The 2020–21 Green Bay Phoenix men's basketball team represented the University of Wisconsin–Green Bay in the 2020–21 NCAA Division I men's basketball season. The Phoenix, led by first-year head coach Will Ryan, played their home games at the Kress Events Center in Green Bay, Wisconsin as members of the Horizon League. The Phoenix finished the season 8–17, 8–12 in Horizon League play, to finish in ninth place.

==Previous season==
The Phoenix finished the 2019–20 season 17–16, 11–7 in Horizon League play, to finish in third place. They defeated Oakland in the quarterfinals of the Horizon League tournament before losing in the semifinals to Northern Kentucky.

On May 17, 2020, head coach Linc Darner was fired.

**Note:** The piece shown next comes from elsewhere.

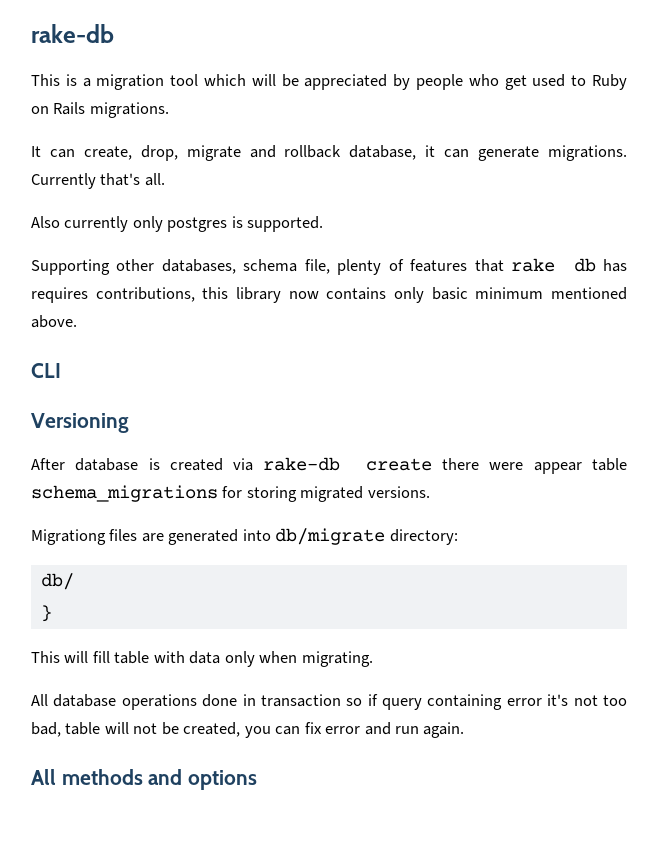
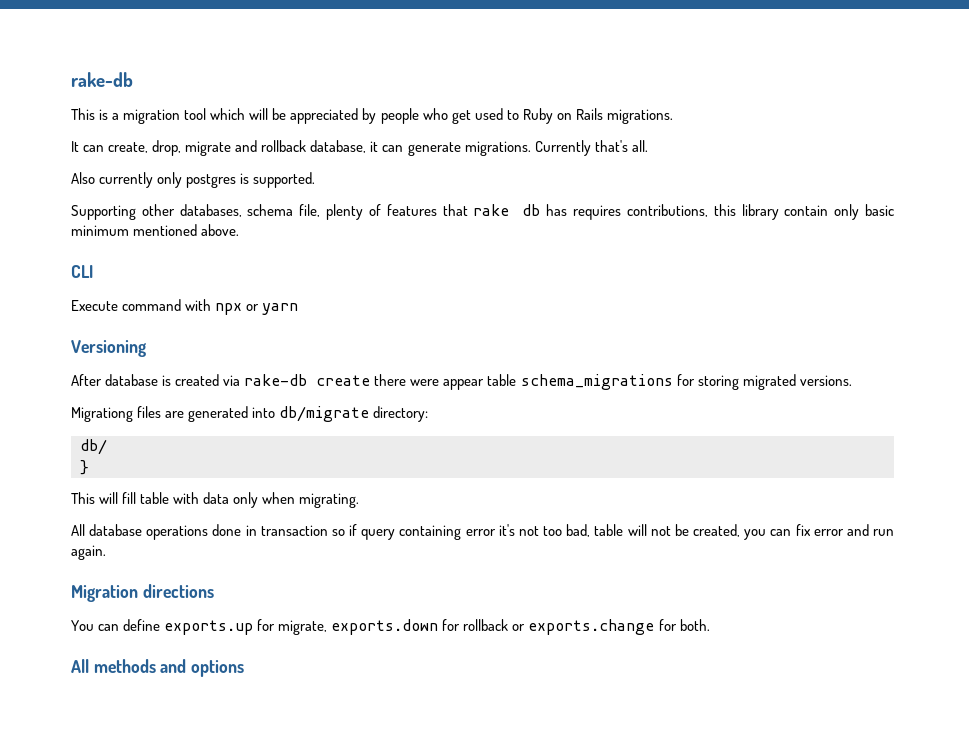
[288,287,387,300] now contains -> [784,205,829,216] contain
(61, 370) none -> [71,299,299,315] // Execute command with npx or yarn
(465, 730) none -> [71,584,214,602] [71,619,710,635] // Migration directions // You can define exports.up for migrate, exports.down for rollback or exports.change for both.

He finished at Green Bay with a five-year record of 92–80.

==Schedule and results==

| Non-conference regular season |

| Horizon League regular season |

| Date time, TV | Rank^{#} | Opponent^{#} | Result | Record | Site (attendance) city, state |
Non-conference regular season
| November 25, 2020* 6:00 p.m., BTN+ |  | at Minnesota | L 69–99 | 0–1 | Williams Arena Minneapolis, MN |
| December 1, 2020* 4:00 p.m., BTN |  | at No. 4 Wisconsin | L 42–82 | 0–2 | Kohl Center Madison, WI |
| December 5, 2020* 2:00 p.m., ESPN3 |  | Eastern Illinois | L 91–93 ^{2OT} | 0–3 | Kress Events Center Green Bay, WI |
| December 8, 2020* 8:00 p.m., FS1 |  | at Marquette | L 68–82 | 0–4 | Fiserv Forum Milwaukee, WI |
Horizon League regular season
| December 19, 2020 1:00 p.m., ESPN3 |  | Milwaukee | L 65–68 | 0–5 (0–1) | Krees Events Center Green Bay, WI |
| December 20, 2020 1:00 p.m., ESPN3 |  | Milwaukee | L 62–74 | 0–6 (0–2) | Kress Events Center Green Bay, WI |
| December 26, 2020 3:00 p.m., ESPN3 |  | at Wright State | L 53–67 | 0–7 (0–3) | Nutter Center Fairborn, OH |
| December 27, 2020 1:00 p.m., ESPN3 |  | at Wright State | L 77–90 | 0–8 (0–4) | Nutter Center Fairborn, OH |
| January 1, 2020 3:00 p.m., ESPN+ |  | at Youngstown State | L 77–84 | 0–9 (0–5) | Beeghly Center Youngstown, OH |
| January 2, 2020 3:00 p.m., ESPN3 |  | at Youngstown State | W 79–69 | 1–9 (1–5) | Beeghly Center Youngstown, OH |
| January 8, 2021 4:00 p.m., ESPN+ |  | Oakland | W 84–81 ^{OT} | 2–9 (2–5) | Kress Events Center Green Bay, WI |
| January 9, 2021 4:00 p.m., ESPN+ |  | Oakland | W 87–78 | 3–9 (3–5) | Kress Events Center Green Bay, WI |
| January 15, 2021 6:00 p.m., ESPN+ |  | at Detroit Mercy | L 61–86 | 3–10 (3–6) | Calihan Hall Detroit, MI |
| January 16, 2021 6:00 p.m., ESPN+ |  | at Detroit Mercy | L 65–68 | 3–11 (3–7) | Calihan Hall Detroit, MI |
| January 22, 2021 6:00 p.m., ESPN3 |  | Purdue Fort Wayne | W 77–59 | 4–11 (4–7) | Kress Events Center Green Bay, WI |
| January 23, 2021 4:00 p.m., ESPN3 |  | Purdue Fort Wayne | W 87–72 | 5–11 (5–7) | Kress Events Center Green Bay, WI |
| January 29, 2021 6:00 p.m., ESPN3 |  | at Cleveland State | L 68–74 | 5–12 (5–8) | Wolstein Center Cleveland, OH |
| January 30, 2021 6:00 p.m., ESPN3 |  | at Cleveland State | L 65–73 | 5–13 (5–9) | Wolstein Center Cleveland, OH |
| February 5, 2021 6:00 am, ESPN3 |  | IUPUI | L 71–80 | 5–14 (5–10) | Kress Events Center Green Bay, WI |
| February 6, 2021 4:00 p.m., ESPN3 |  | IUPUI | W 79–72 | 6–14 (6–10) | Kress Events Center Green Bay, WI |
| February 12, 2021 4:00 p.m., ESPN3 |  | Northern Kentucky | W 86–82 | 7–14 (7–10) | Kress Events Center Green Bay, WI |
| February 13, 2021 4:00 p.m., ESPN3 |  | Northern Kentucky | L 66–71 | 7–15 (7–11) | Kress Events Center Green Bay, WI |
| February 19, 2021 7:00 p.m., ESPN3 |  | at UIC | L 58–61 | 7–16 (7–12) | Credit Union 1 Arena Chicago, IL |
| February 20, 2021 7:00 p.m., ESPN3 |  | at UIC | W 69–59 | 8–16 (8–12) | Credit Union 1 Arena Chicago, IL |
Horizon League tournament
| February 25, 2021 7:00 p.m., ESPN+ | (7) | (10) Purdue Fort Wayne First round | L 84–89 ^{2OT} | 8–17 | Kress Events Center Green Bay, WI |
*Non-conference game. ^{#}Rankings from AP poll. (#) Tournament seedings in parentheses. All times are in Central.